Sections 601 and 602 – Medical facility leases
These sections authorize the department to carry out major medical facility leases specified in the bill. The VA is among the largest real property owners in the federal government. Current law requires congressional authorization for the VA to lease its space for use as a new medical facility if it expects an average annual rent of more than one million dollars.
Section 702 – Education benefits
Requires a public institution of higher learning to charge in-state tuition rates for people receiving certain veterans educational benefits if the person is living in the state and enrolls in a course of education there within three years of departure from military service.
Section 801 – Appropriation of emergency amounts
This section authorizes and appropriates such sums as may be necessary to carry out the act for fiscal years 2014, 2015 and 2016. No further appropriation will be necessary in order to make the funding available to the executive branch for these years.
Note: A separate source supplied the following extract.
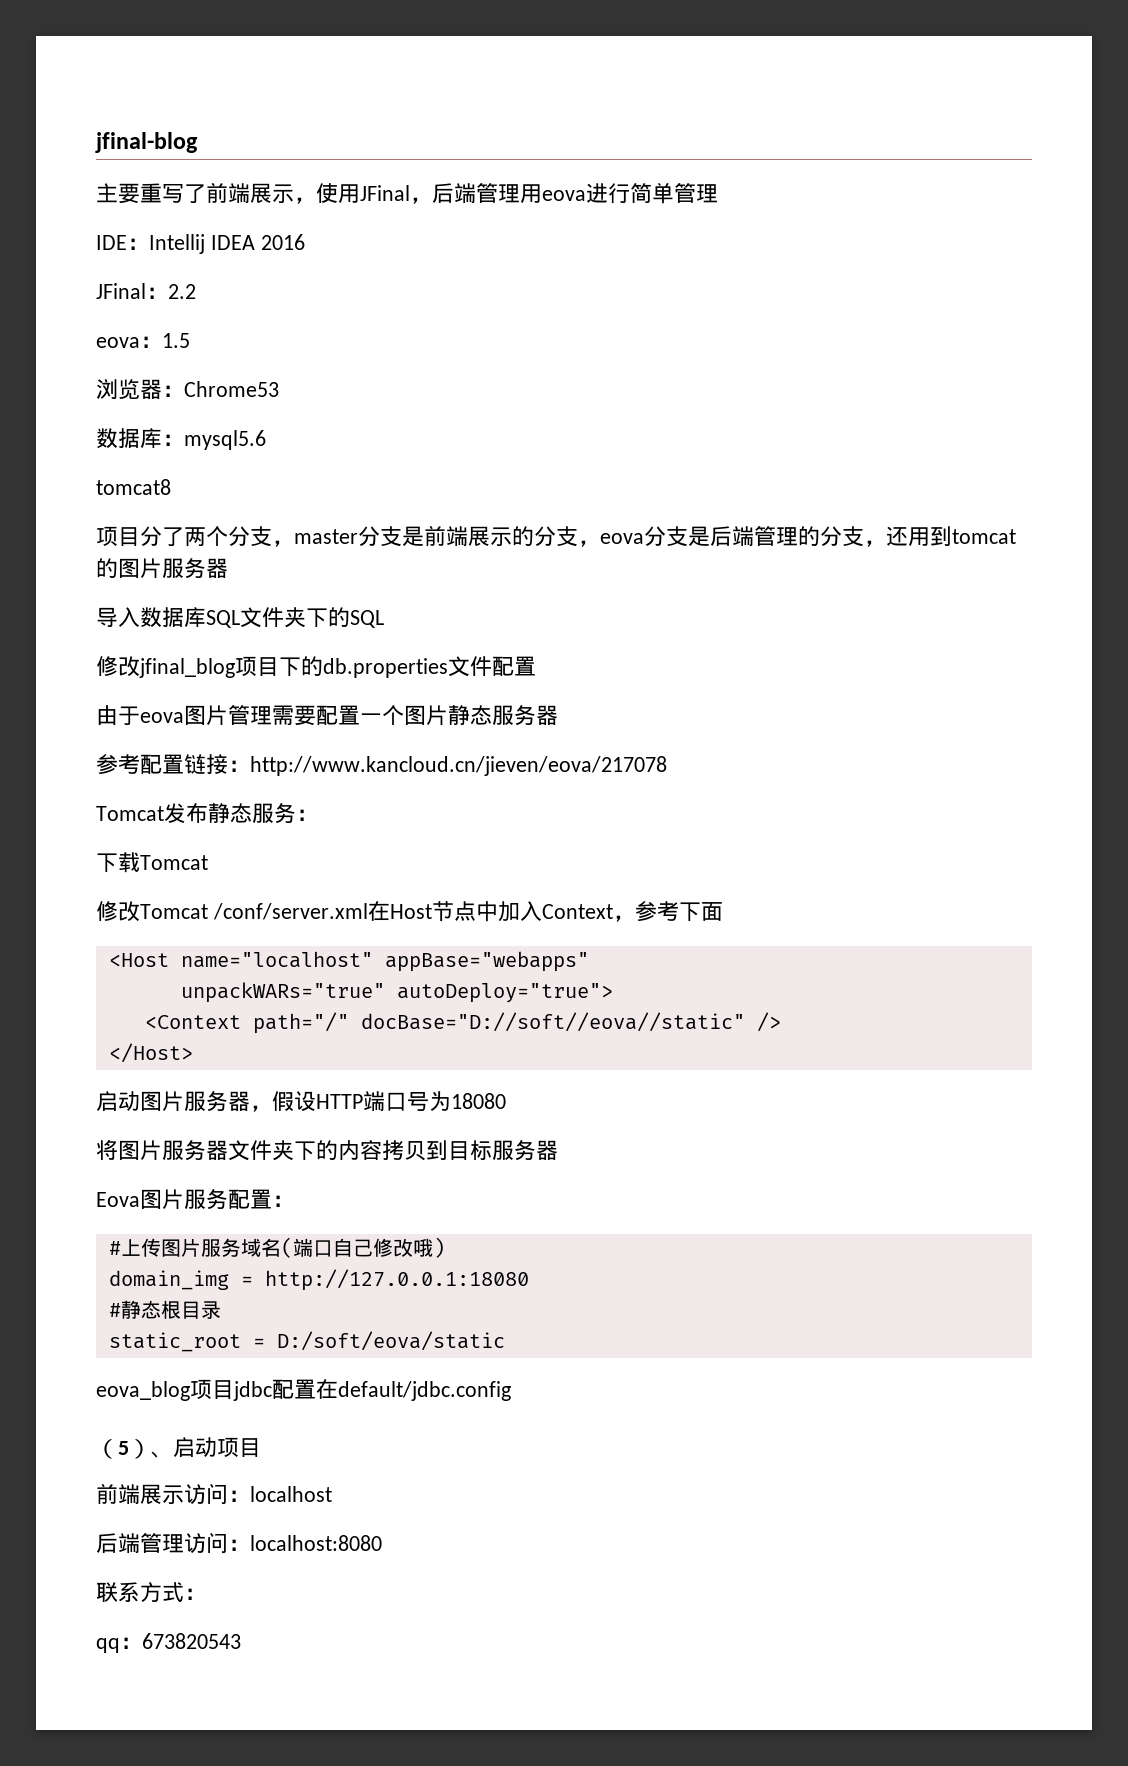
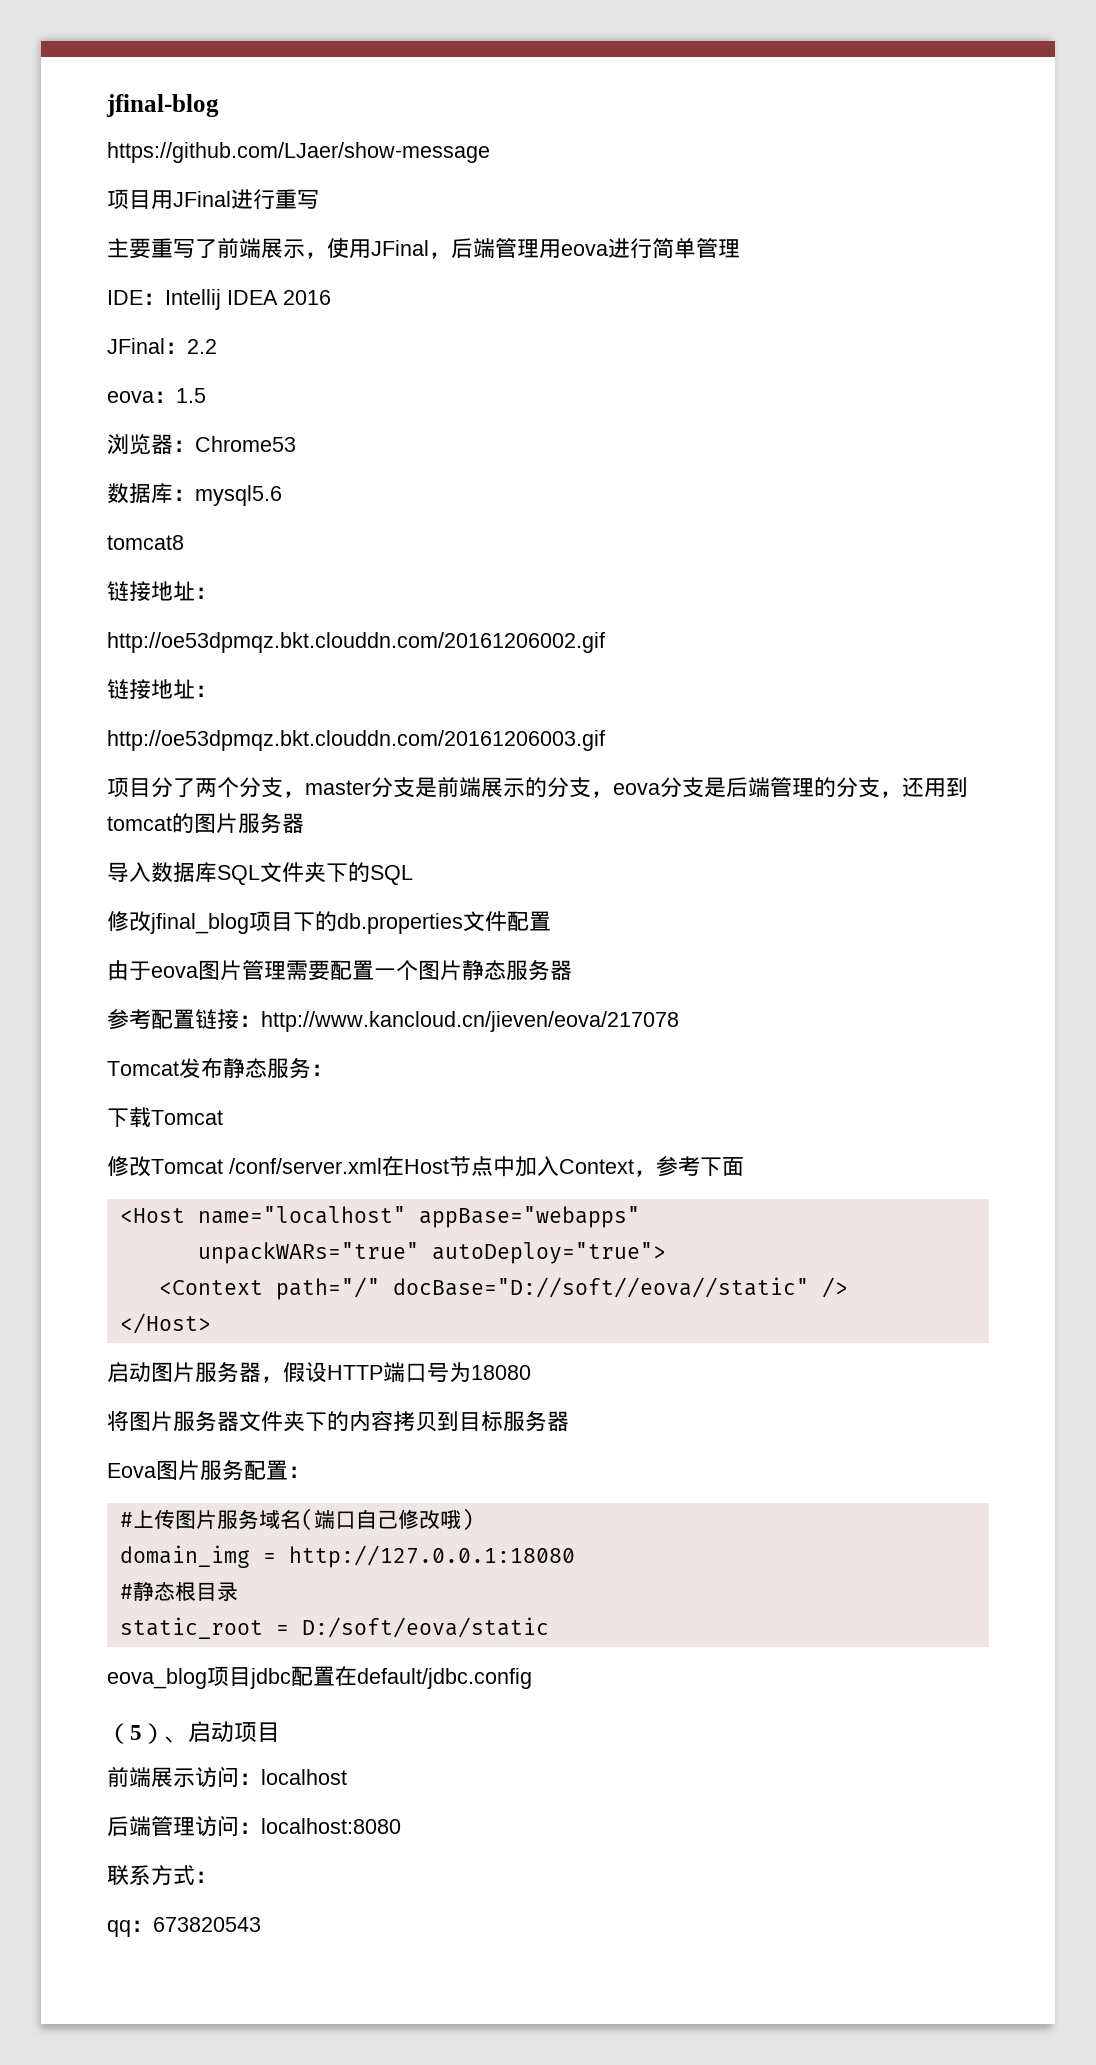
(198, 142) none -> [107,142,490,163] [107,189,319,210] // https://github.com/LJaer/show-message // 项目用JFinal进行重写
(171, 487) none -> [107,581,217,601] [107,632,605,653] [107,679,217,699] [107,730,605,751] // 链接地址： // http://oe53dpmqz.bkt.clouddn.com/20161206002.gif // 链接地址： // http://oe53dpmqz.bkt.clouddn.com/20161206003.gif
Section 802 – Emergency designations
Designates this act as an emergency requirement under the Statutory Pay-As-You-Go Act of 2010 and under the fiscal year 2010 budget resolution. This has the effect of waiving the mandatory spending restrictions that would ordinarily be imposed by these measures.
The administration has not published a Statement of Administration Policy regarding the bill at this time.
There is no CBO score available for the bill at this time. CBO estimated the cost of H.R. 4810. It estimated the cost to be $61 million, $543 million, and $16 million, in fiscal years 2014 through 2016, respectively. It noted the secretary would be able to use available appropriations under the House bill. The House bill further directed OMB to estimate the budgetary impacts of the bill and what additional transfer authority or resources may be required to carry it out.
No amendments will be in order during the consideration of this bill.